The Anatomy of a Memory Limit

This one is more straightforward, but the consequences are more severe. Memory is measured in bytes, and the common suffixes are Mi (Mebibytes, 2^20) and Gi (Gibibytes, 2^30). Use these, not MB/GB, to avoid ambiguity.

When the container’s resident memory (RSS) usage exceeds the limit, the kernel’s OOM Killer gets a target painted on the process’s back. The container_memory_working_set_bytes metric in cAdvisor is what you should alert on, as this is what the kernel uses for its kill decision. When it crosses the limit, BAM – the process is dead. You’ll see OOMKilled in kubectl describe pod.

kubectl describe pod limited-pod
...
Containers:
  app:
    ...
    State:          Terminated
      Reason:       OOMKilled
      Exit Code:    137

Exit code 137 (128 + 9, where 9 is the signal number for SIGKILL) is your tell-tale sign that the memory bouncer did its job.
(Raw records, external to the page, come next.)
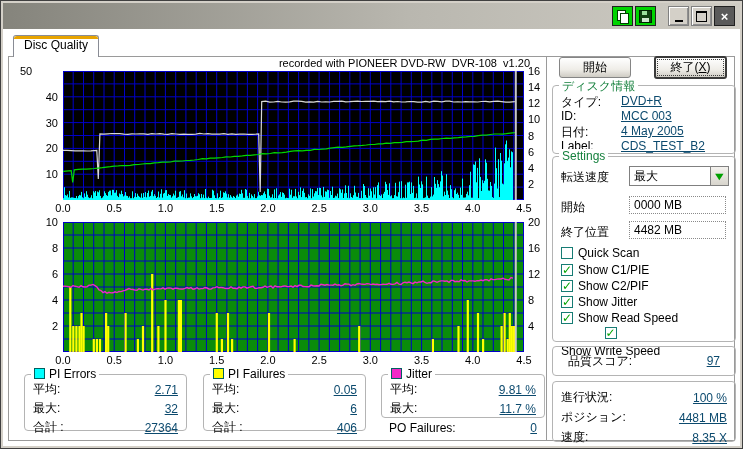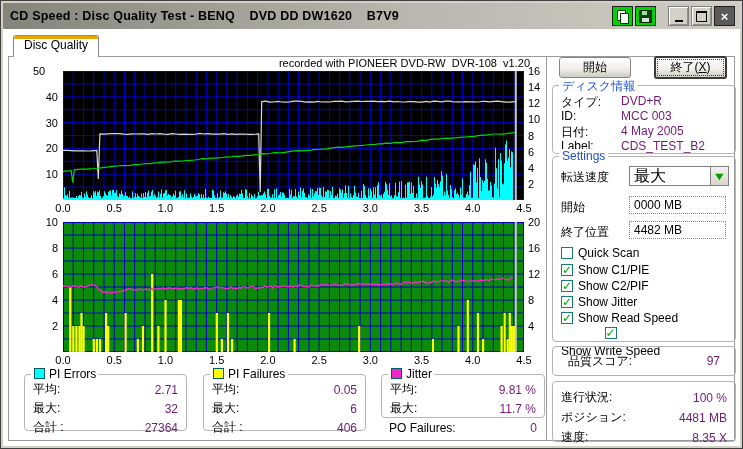--- a/index.html
+++ b/index.html
@@ -82,7 +82,6 @@
 <div class="abs window-frame"></div>
 
 <div class="abs titlebar">
-  <span class="win-title pre">CD Speed : Disc Quality Test - BENQ    DVD DD DW1620    B7V9</span>
   <span class="tb-buttons">
     <span class="tb-btn tb-green">
         <span class="icon-pages">

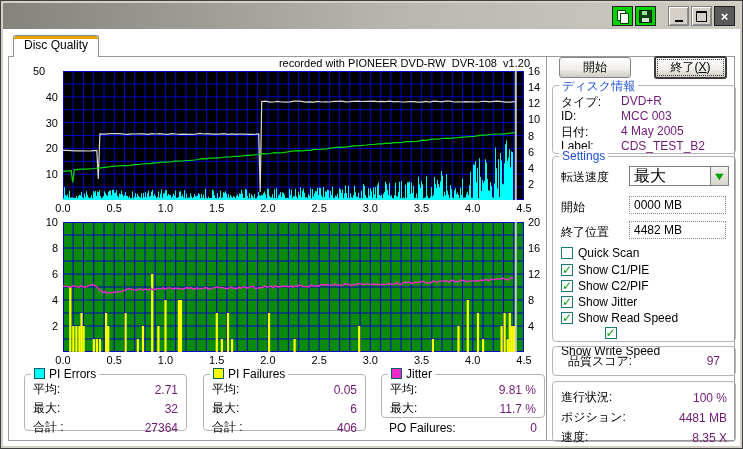--- a/index.html
+++ b/index.html
@@ -723,7 +723,7 @@
     <span class="ax " style="left: 20px; top: 143.4px; width: 38px; text-align: right;">20</span>
     <span class="ax " style="left: 20px; top: 117.6px; width: 38px; text-align: right;">30</span>
     <span class="ax " style="left: 20px; top: 91.8px; width: 38px; text-align: right;">40</span>
-    <span class="ax " style="left: 20px; top: 66px; width: 38px; text-align: center;">50</span>
+    <span class="ax " style="left: 20px; top: 66px; width: 38px; text-align: left;">50</span>
     <span class="ax " style="left: 528px; top: 178.875px; width: 30px;">2</span>
     <span class="ax " style="left: 528px; top: 162.75px; width: 30px;">4</span>
     <span class="ax " style="left: 528px; top: 146.625px; width: 30px;">6</span>

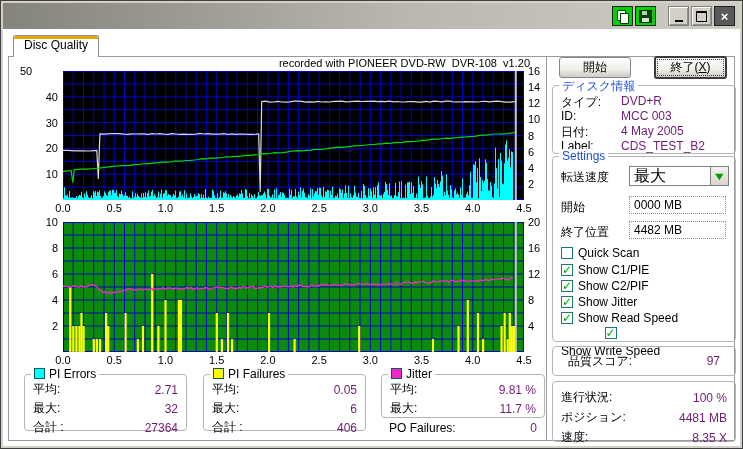--- a/index.html
+++ b/index.html
@@ -8,7 +8,7 @@
   .abs{position:absolute;}
   .pre{white-space:pre;}
   .navy{color:#701a75;}
-  .teal{color:#1d4ed8;}
+  .teal{color:#15803d;}
 
   
   .window-frame{left:0;top:0;width:741px;height:447px;border:1px solid #404040;background:#d4d0c8;}

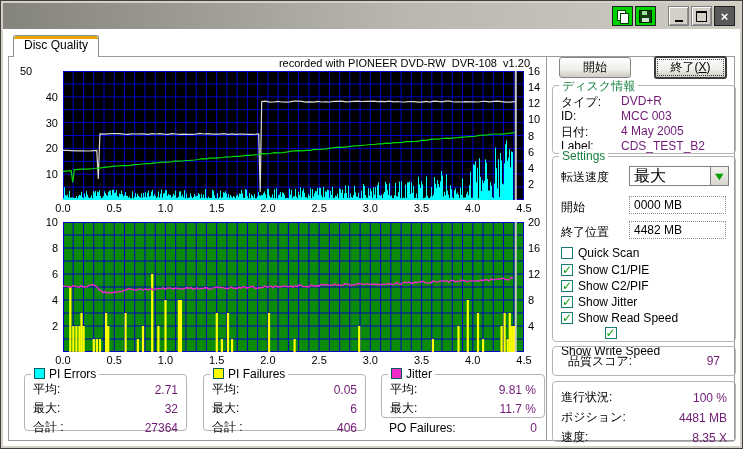--- a/index.html
+++ b/index.html
@@ -7,7 +7,7 @@
        font-family:"Liberation Sans","DejaVu Sans",sans-serif;font-size:12px;color:#000;overflow:hidden;}
   .abs{position:absolute;}
   .pre{white-space:pre;}
-  .navy{color:#701a75;}
+  .navy{color:#0c4a6e;text-decoration:underline;}
   .teal{color:#15803d;}
 
   

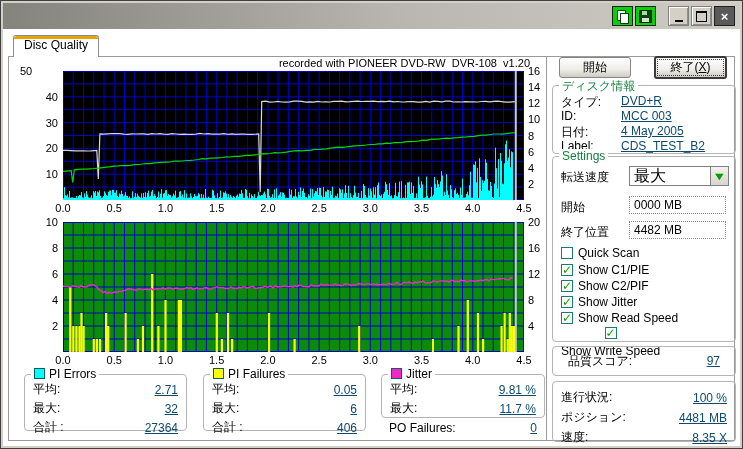--- a/index.html
+++ b/index.html
@@ -62,7 +62,7 @@
 
   
   .combo{box-sizing:border-box;border:1px solid #808080;background:#fff;display:flex;align-items:center;}
-  .combo-text{flex:1;padding-left:4px;font-size:16px;}
+  .combo-text{flex:1;padding-left:4px;font-size:12px;}
   .combo-btn{width:17px;align-self:stretch;border-left:1px solid #808080;background:linear-gradient(#f4f2ee,#d8d5cd);
              display:flex;align-items:center;justify-content:center;}
   .chev{color:#00a000;font-size:11px;line-height:11px;transform:scaleX(1.3);}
Best Practices and Pitfalls

  1. Never set a limit without a request. This is Kubernetes 101. If you don’t set a request, the scheduler behaves as if the request is equal to the limit. Your pod with a memory: 4Gi limit and no request will demand 4Gi of free memory to be scheduled, which is probably not what you want. Always set both.
  2. CPU Limits are Often Evil. For many modern, latency-sensitive applications (Go, Java, Node, etc.), the jitter introduced by CPU throttling can cause more problems than it solves. The best practice is shifting towards omitting CPU limits entirely and instead using CPU Requests to ensure fair scheduling and relying on other tools (like Horizontal Pod Autoscaler based on CPU utilization) for scaling. This is a controversial but increasingly common stance. For memory, you absolutely must keep limits.
  3. Your Application Doesn’t Know. Your app has no innate idea what its Kubernetes limits are. The JVM, for example, will see the host machine’s memory and naively set its heap based on that. You must configure your runtime to respect the limits you set. For a Java app, you’d use -Xmx flags or the JAVA_TOOL_OPTIONS env var to ensure the heap stays well within the container’s memory limit, leaving room for off-heap memory.
  4. The QoS Class Trade-off. Remember the Guaranteed QoS class from the last section? It requires limits.cpu == requests.cpu and limits.memory == requests.memory. This is the only way to get that top-tier class. It’s great for stability, but it removes your ability to overcommit resources on the node. It’s a trade-off between predictability and density. Choose wisely.